> _What is expected_
Produce an exact copy of the lines from the line containing "40 minutes', 'email-some-users');" through the last line of the entries below, and only those lines.

╭──

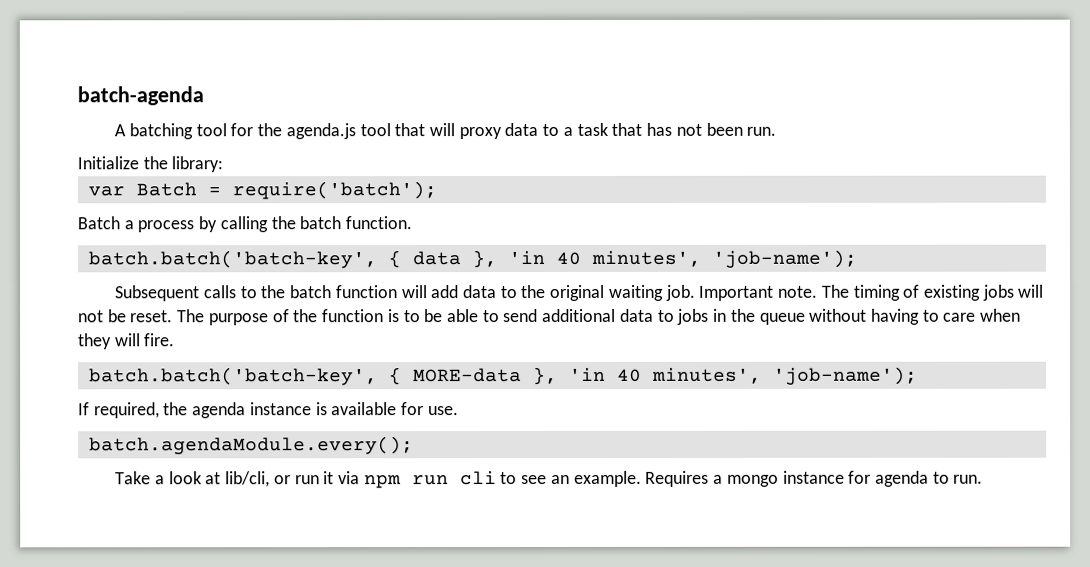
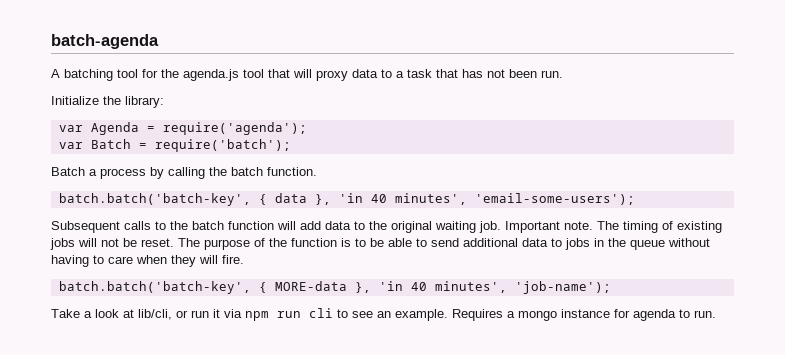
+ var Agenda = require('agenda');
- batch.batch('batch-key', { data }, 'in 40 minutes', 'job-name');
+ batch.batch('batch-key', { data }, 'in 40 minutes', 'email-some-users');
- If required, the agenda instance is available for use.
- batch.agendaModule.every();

╰──

> _Task answer_
+ batch.batch('batch-key', { data }, 'in 40 minutes', 'email-some-users');
- If required, the agenda instance is available for use.
- batch.agendaModule.every();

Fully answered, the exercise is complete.